* _EXERCISE GOAL_
Search the data for lines holding the word "ffffff". State how many there are, and nothing else.
= Beginning of Section =
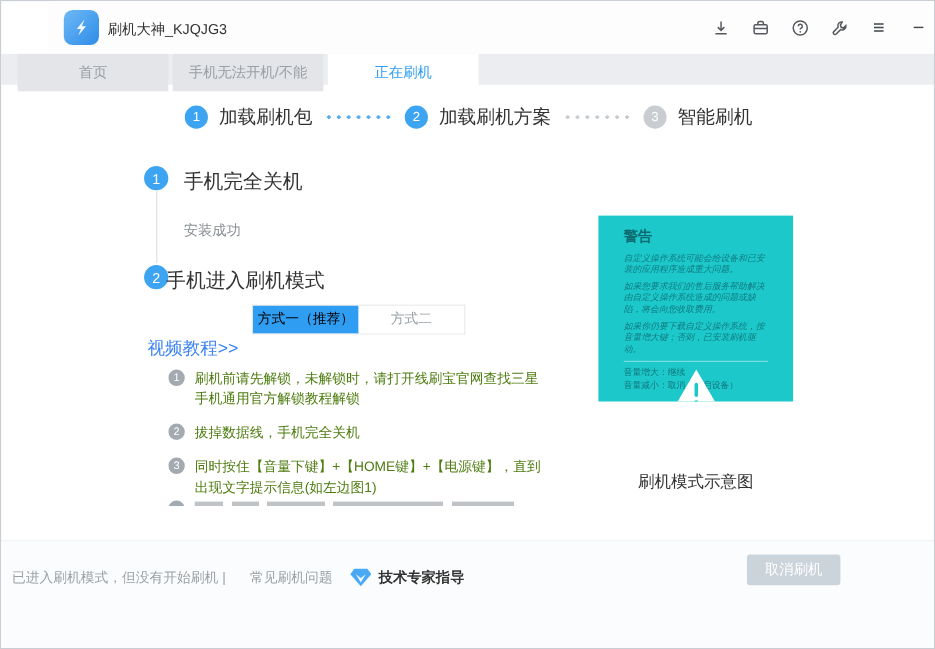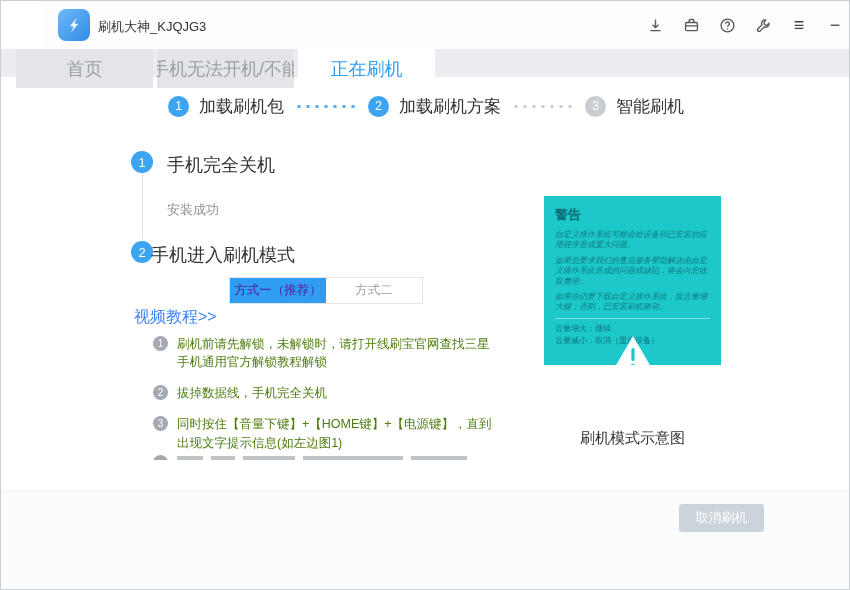--- a/index.html
+++ b/index.html
@@ -21,23 +21,23 @@
   .app-logo svg { width: 20px; height: 20px; }
   .app-title { position: absolute; left: 54px; top: 17px; font-size: 13px; color: #333; }
   .tb-icons { position: absolute; right: 14px; top: 0; height: 48px; display: flex; align-items: center; gap: 18px; }
   .tb-icon { width: 18px; height: 18px; display: flex; align-items: center; justify-content: center; color: #55595e; cursor: pointer; }
   .tb-icon svg { width: 17px; height: 17px; stroke: #55595e; fill: none; stroke-width: 1.6; }
   .tb-glyph { font-size: 18px; color: #43474c; line-height: 1; }
 
   
   .tabstrip { position: absolute; left: 0; top: 48px; width: 850px; height: 28px; background: #ebedf0; }
   .tab {
-    position: absolute; top: 0; height: 39px; width: 137px;
+    position: absolute; top: 0; height: 34px; width: 137px;
     display: flex; align-items: center; justify-content: center;
-    font-size: 18px; color: #9aa0a6; background: #e3e5e8; cursor: pointer;
+    font-size: 13px; color: #9aa0a6; background: #e3e5e8; cursor: pointer;
     white-space: nowrap; overflow: hidden;
   }
   .tab.t1 { left: 15px; }
   .tab.t2 { left: 156px; }
   .tab.t3 { left: 297px; background: #ffffff; color: #2e9df2; }
 
   
   .stepper {
     position: absolute; left: 0; top: 88px; width: 850px; height: 34px;
     display: flex; align-items: center; justify-content: center; gap: 10px;
@@ -66,21 +66,21 @@
   .step2-t { left: 150px; top: 242px; }
 
   .method-toggle {
     position: absolute; left: 228px; top: 276px; height: 27px; display: flex;
     border: 1px solid #e3e5e8; background: #fff;
   }
   .method {
     width: 96px; height: 25px; display: flex; align-items: center; justify-content: center;
     font-size: 12.5px; color: #9aa0a6; background: #fff; cursor: pointer; white-space: nowrap;
   }
-  .method.active { background: #2e9df2; color: #4c1d95; }
+  .method.active { background: #2e9df2; color: #000000; }
 
   .video-link { position: absolute; left: 133px; top: 306px; font-size: 16px; color: #3b82f6; cursor: pointer; }
 
   .instructions { position: absolute; left: 152px; top: 334px; width: 352px; height: 126px; overflow: hidden; }
   .inst-row { display: flex; margin-bottom: 13px; }
   .inst-num {
     flex: 0 0 15px; width: 15px; height: 15px; border-radius: 50%; background: #a4aab1; color: #fff;
     display: flex; align-items: center; justify-content: center; font-size: 10px; margin-right: 9px; margin-top: 1px;
   }
   .inst-text { font-size: 12.5px; color: #4d7c0f; line-height: 1.45; width: 320px; }
@@ -90,21 +90,21 @@
   .inst-clipped .bar {
     height: 14px; margin-left: 24px;
     background-image: linear-gradient(90deg, #8d9298 0 26px, rgba(0,0,0,0) 26px 34px, #8d9298 34px 58px, rgba(0,0,0,0) 58px 66px, #8d9298 66px 118px, rgba(0,0,0,0) 118px 126px, #8d9298 126px 226px, rgba(0,0,0,0) 226px 234px, #8d9298 234px 290px, rgba(0,0,0,0) 290px);
     background-size: 100% 10px; background-repeat: no-repeat; background-position: 0 3px; opacity: .55;
   }
   .inst-clip-num { position: absolute; left: 0; top: 2px; width: 15px; height: 15px; border-radius: 50%; background: #a4aab1; }
 
   
   .figure {
     position: absolute; left: 543px; top: 195px; width: 177px; height: 169px;
-    background: #1cc8ca; overflow: hidden; padding: 10px 11px; color: rgba(10,80,88,0.82);
+    background: #1cc8ca; overflow: hidden; padding: 10px 23px; color: rgba(10,80,88,0.82);
   }
   .fig-title { font-size: 13px; font-weight: bold; color: rgba(8,90,98,0.85); margin-bottom: 6px; }
   .fig-para { font-size: 8px; line-height: 1.3; margin-bottom: 5px; opacity: .8; transform-origin: 0 0; font-style: italic; }
   .fig-sep { height: 1px; background: rgba(255,255,255,0.45); margin: 4px 0 4px; }
   .fig-vol { font-size: 8px; line-height: 1.5; opacity: .85; }
   .fig-triangle { position: absolute; left: 50%; top: 138px; transform: translateX(-50%); }
   .fig-label { position: absolute; left: 0; top: 182px; width: 100%; text-align: center; font-size: 11px; color: #c0392b; font-weight: bold; }
   .fig-caption { position: absolute; left: 543px; top: 428px; width: 177px; text-align: center; font-size: 15px; color: #333; }
 
   
@@ -232,16 +232,29 @@
         <path d="M23 2 L44 38 L2 38 Z" fill="#ffffff"></path>
         <rect x="21.4" y="14" width="3.2" height="13" rx="1.6" fill="#1cc8ca"></rect>
         <circle cx="23" cy="32" r="2.2" fill="#1cc8ca"></circle>
       </svg>
     </div>
     <div class="fig-label">图 7</div>
   </div>
   <div class="fig-caption">刷机模式示意图</div>
 
   <div class="footer">
+    <div class="footer-left">
+      <span class="footer-status">已进入刷机模式，但没有开始刷机 |</span>
+      <span class="footer-faq">常见刷机问题</span>
+      <span class="expert">
+        <span class="expert-icon">
+          <svg width="20" height="18" viewBox="0 0 20 18">
+            <path d="M4 1 h12 l3.5 5 L10 17 L0.5 6 Z" fill="#4aa9f5"></path>
+            <path d="M5.5 6 L10 13.5 L14.5 6 L10 9.5 Z" fill="#ffffff" opacity="0.9"></path>
+          </svg>
+        </span>
+        <span class="expert-label">技术专家指导</span>
+      </span>
+    </div>
     <button class="cancel-btn">取消刷机</button>
   </div>
 
 </div>
 
 </body></html>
= End of Section =
* _TASK ANSWER_
3